Bread
Bavarian Village Rye Bread

The baker of natural leavening bread seem to have increased in the waves in the United States in the last quarter of a century. In the 2000s, the flourishing internet and the advent of YouTube led to a new access to the knowledge of FAI -Da -Te, including recipes and methods of cooking bread with natural leavening (e.g. Eric’s 2008 Full How-too video with natural yeast).

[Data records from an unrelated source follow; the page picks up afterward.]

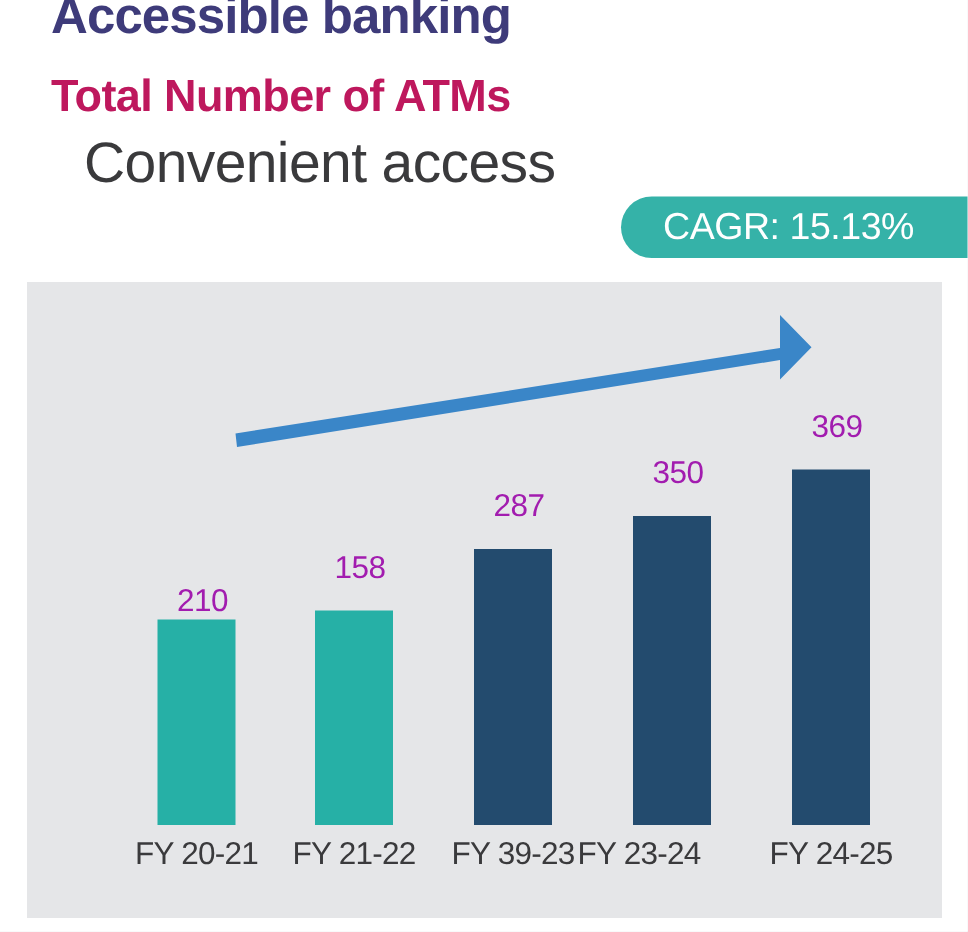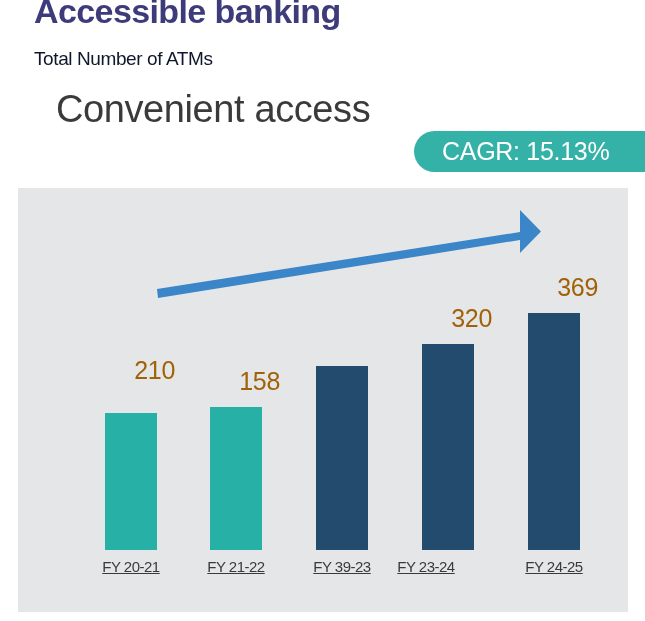--- a/index.html
+++ b/index.html
@@ -30,24 +30,24 @@
     font-size: 34px;
     font-weight: bold;
     letter-spacing: -0.6px;
     color: #3E3B7A;
     white-space: nowrap;
   }
   #chart-subtitle-1 {
     position: absolute;
     left: 18px;
     top: 48px;
-    font-size: 19px;
-    font-weight: normal;
+    font-size: 30px;
+    font-weight: bold;
     letter-spacing: -0.4px;
-    color: #0f172a;
+    color: #be185d;
     white-space: nowrap;
   }
   #chart-subtitle-2 {
     position: absolute;
     left: 40px;
     top: 88px;
     font-size: 38px;
     font-weight: normal;
     letter-spacing: -0.4px;
     color: #3A3A3C;
@@ -92,36 +92,35 @@
     position: absolute;
     width: 52px;
     bottom: 62px;          
   }
   .bar.teal  { background: #26B0A6; }
   .bar.navy  { background: #234B6E; }
 
   .bar-value {
     position: absolute;
     width: 80px;
-    text-align: right;
-    font-size: 25px;
-    color: #a16207;
+    text-align: center;
+    font-size: 21px;
+    color: #a21caf;
     letter-spacing: -0.3px;
   }
 
   .x-label {
     position: absolute;
     top: 370px;
     width: 120px;
     text-align: center;
-    font-size: 15px;
+    font-size: 21px;
     color: #3A3A3C;
     letter-spacing: -0.5px;
     white-space: nowrap;
-    text-decoration: underline;
   }
 
   #trend-arrow {
     position: absolute;
     left: 0; top: 0;
     width: 610px;
     height: 424px;
     pointer-events: none;
   }
 </style>
@@ -138,29 +137,30 @@
 
   <div id="cagr-badge">
     <span>CAGR: 15.13%</span>
   </div>
 
 </div>
 
 <div id="chart-panel">
   <div id="plot-area">
 
-    <div class="bar-value" style="left:77px; top:168px;">210</div>
+    <div class="bar-value" style="left:77px; top:201px;">210</div>
     <div class="bar teal" style="left:87px; height:137px;"></div>
 
     <div class="bar-value" style="left:182px; top:179px;">158</div>
     <div class="bar teal" style="left:192px; height:143px;"></div>
 
+    <div class="bar-value" style="left:288px; top:138px;">287</div>
     <div class="bar navy" style="left:298px; height:184px;"></div>
 
-    <div class="bar-value" style="left:394px; top:116px;">320</div>
+    <div class="bar-value" style="left:394px; top:116px;">350</div>
     <div class="bar navy" style="left:404px; height:206px;"></div>
 
     <div class="bar-value" style="left:500px; top:85px;">369</div>
     <div class="bar navy" style="left:510px; height:237px;"></div>
 
     <div class="x-label" style="left:53px;">FY 20-21</div>
     <div class="x-label" style="left:158px;">FY 21-22</div>
     <div class="x-label" style="left:264px;">FY 39-23</div>
     <div class="x-label" style="left:348px;">FY 23-24</div>
     <div class="x-label" style="left:476px;">FY 24-25</div>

Then in 2016 Michael Pollan mini-series Netflix Cooked He seemed to inspire another wave of natural leavening bakers with the episode Air which focused on bread and fermentation. The covidic pandemic in 2020 produced a tsunami of natural leavening bakers led by the combination of interruptions of the supply chain, blocks and perhaps involvement of social media (#crumbshot). So many of us nowadays participate in this delicious profession of cooking of natural leavening bread which is both simple and mistreating.

This is only a smoke of recent history, and recently I learned a little more on the “bread” with a natural leavening on the designer cooking show like this episode From Cooking with Julia Since 1997 with Joe Ortiz and in books like his The Village BakerPublished in 1993 It remains under a humid towel for several days and therefore the center is collected and refreshed several times before it is ready for use. This is a French method that has some similarities with the Belgian desem. (Ortiz also includes instructions for interesting yeast methods such as the Austrian sponge without flour, in which active yeast is flourishing during the night only in the water, presumably producing a more airy and aromatic bread.)

In The Village Baker Ortiz shares the recipes of bread of bakeries in France, Germany, Italy and the United States and one of these recipes immediately attracted my attention because it had a totally unexpected ingredient: soy sauce. The bread was made in a Bavarian bakery that dates back to 1650 by a baker named Kurt König, a self described by the “madman of organic wheat”. He used a multi -stadium mixture and a combined rye flour, sesame seeds soaked in soy sauce and pumpkin seeds. I had to try it. My verdict? It’s fantastic. The rye wheat and soy sauce may not be culturally correlated, but the fermented human sauce really improves the terrosity of the rye. And Ortiz and his wife Gayle must have agreed because they include a natural leavening version of the recipe in the book that have cooked and sold Gayle’s bakery and rotisserieIn Capitola, ca. This bread is not in the menu these days, but maybe it will return!

I created a variation of König and Ortiz’s recipes, taking some quantities of ingredients from each, putting everything in grams and warmer cooking in a closed ship instead of an open oven. The main differences are that my natural leavening build starter is with rye flour and it is the low hydration-to obtain more rye flour in bread and to ripen all night. In addition, I used the bread flour instead of the flour of all the purposes because I love the chewing that adds.

Note: This recipe produces a large mixture, with a weight of 1.5 kg where most bread recipes are <1 kg. This dough still adapts to my oval basket Basket and Batard Clay Baker (3.5 qt). If you have a smaller basket or baker, you may want to reduce the ingredients of the recipes, for example multiply each ingredient by 0.67 to obtain a 1 kg mixture.